Pregnancy and Lactation
Ethinylestradiol with gestodene is contraindicated during pregnancy. The manufacturer recommends that pregnancy must be excluded before starting treatment and the preparation should be withdrawn immediately if pregnancy occurs while taking oral contraception. It has been suggested by some investigations that oral contraceptives taken in early pregnancy may slightly increase the risk of foetal malformations, such as cardiovascular defects, eye and ear anomalies and increased frequency of Down's syndrome, although other studies have failed to support these findings. The possibility cannot be excluded, but it is certain that if a risk exists at all, it is very small.

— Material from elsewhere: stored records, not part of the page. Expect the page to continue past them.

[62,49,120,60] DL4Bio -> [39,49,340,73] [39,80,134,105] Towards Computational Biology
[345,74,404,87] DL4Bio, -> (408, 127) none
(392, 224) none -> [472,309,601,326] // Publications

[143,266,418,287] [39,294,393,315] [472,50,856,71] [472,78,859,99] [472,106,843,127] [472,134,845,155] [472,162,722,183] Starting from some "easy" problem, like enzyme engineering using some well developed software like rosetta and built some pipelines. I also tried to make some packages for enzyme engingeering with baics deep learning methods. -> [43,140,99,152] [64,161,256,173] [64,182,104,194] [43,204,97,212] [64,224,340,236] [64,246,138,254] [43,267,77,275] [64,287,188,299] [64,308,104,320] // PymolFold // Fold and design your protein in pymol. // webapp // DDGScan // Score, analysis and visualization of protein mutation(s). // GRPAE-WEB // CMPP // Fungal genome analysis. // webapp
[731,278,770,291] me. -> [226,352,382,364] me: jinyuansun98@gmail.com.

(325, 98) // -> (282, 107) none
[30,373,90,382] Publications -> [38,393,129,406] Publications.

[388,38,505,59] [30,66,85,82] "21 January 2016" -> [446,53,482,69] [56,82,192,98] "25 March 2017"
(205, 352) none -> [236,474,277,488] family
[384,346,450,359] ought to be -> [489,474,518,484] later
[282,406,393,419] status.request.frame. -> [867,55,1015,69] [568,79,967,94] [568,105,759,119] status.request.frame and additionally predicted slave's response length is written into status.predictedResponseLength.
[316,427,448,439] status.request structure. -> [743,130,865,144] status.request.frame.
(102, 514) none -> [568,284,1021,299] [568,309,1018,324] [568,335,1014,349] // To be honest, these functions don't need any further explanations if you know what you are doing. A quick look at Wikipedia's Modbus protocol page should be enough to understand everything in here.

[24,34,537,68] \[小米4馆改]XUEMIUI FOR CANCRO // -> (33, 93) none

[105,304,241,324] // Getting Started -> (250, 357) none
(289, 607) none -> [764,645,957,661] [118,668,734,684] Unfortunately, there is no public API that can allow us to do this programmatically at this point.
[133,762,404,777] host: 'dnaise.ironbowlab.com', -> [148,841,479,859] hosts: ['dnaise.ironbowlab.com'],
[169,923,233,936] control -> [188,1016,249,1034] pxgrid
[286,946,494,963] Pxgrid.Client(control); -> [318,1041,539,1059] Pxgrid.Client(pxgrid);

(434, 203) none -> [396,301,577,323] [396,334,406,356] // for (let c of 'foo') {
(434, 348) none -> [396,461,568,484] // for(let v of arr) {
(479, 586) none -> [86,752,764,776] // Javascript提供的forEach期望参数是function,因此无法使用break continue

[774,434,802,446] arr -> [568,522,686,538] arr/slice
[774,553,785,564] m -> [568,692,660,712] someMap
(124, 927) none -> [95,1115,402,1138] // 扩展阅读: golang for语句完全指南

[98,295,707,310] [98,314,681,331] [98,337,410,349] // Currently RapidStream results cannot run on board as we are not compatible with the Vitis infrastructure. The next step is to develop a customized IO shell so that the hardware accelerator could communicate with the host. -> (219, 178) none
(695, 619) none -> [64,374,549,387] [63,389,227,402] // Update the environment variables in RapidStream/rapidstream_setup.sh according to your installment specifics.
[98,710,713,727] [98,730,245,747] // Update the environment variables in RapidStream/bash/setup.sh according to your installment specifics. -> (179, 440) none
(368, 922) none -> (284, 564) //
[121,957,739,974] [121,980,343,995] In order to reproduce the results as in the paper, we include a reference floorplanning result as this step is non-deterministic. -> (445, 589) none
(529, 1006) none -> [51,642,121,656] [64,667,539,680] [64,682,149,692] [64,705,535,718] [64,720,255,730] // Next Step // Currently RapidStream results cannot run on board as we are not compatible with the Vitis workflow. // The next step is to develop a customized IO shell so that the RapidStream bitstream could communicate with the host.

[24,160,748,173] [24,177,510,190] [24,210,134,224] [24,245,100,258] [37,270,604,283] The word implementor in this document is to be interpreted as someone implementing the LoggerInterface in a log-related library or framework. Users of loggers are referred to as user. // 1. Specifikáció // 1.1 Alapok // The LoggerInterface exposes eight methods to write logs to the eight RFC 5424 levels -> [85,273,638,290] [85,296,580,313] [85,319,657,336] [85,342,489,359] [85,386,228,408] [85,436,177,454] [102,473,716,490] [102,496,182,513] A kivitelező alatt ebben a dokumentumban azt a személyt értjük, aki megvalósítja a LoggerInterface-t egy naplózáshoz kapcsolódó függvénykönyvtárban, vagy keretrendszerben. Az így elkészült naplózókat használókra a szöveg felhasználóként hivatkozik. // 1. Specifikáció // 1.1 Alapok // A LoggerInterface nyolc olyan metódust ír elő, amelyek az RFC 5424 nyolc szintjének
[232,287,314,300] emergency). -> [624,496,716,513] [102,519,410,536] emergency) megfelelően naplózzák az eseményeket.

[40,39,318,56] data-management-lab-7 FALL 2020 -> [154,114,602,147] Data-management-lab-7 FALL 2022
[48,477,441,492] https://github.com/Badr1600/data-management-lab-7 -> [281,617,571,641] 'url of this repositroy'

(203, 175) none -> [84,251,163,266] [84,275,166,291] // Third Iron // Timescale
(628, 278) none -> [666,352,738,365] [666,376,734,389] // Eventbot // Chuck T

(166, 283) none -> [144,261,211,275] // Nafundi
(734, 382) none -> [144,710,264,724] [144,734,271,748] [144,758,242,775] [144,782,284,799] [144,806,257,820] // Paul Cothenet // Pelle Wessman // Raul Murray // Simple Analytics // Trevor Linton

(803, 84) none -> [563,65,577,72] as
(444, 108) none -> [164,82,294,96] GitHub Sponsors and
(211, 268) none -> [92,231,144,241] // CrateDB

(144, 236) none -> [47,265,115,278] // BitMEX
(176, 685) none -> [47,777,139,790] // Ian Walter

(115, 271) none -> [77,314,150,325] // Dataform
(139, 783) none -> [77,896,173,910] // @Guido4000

Ethinylestradiol with gestodene is contraindicated in breastfeeding. The use of this preparation may lead to reduction in the volume of milk produced and to a change in its composition. Very small amounts of the active substances may be excreted in the milk. Combined oral contraceptives should be avoided until weaning (or at least 6 months post partum). Oral progestogen-only pills are preferred.
Advise patients that taking St Johns Wort may reduce contraceptive efficacy. Advise patients to take the tablets at the same time each day (preferably in the evening). Advise patient that consuming grapefruit products may increase plasma level of the drug.
Advise patient to report any new or worsening depression or suicidal ideation.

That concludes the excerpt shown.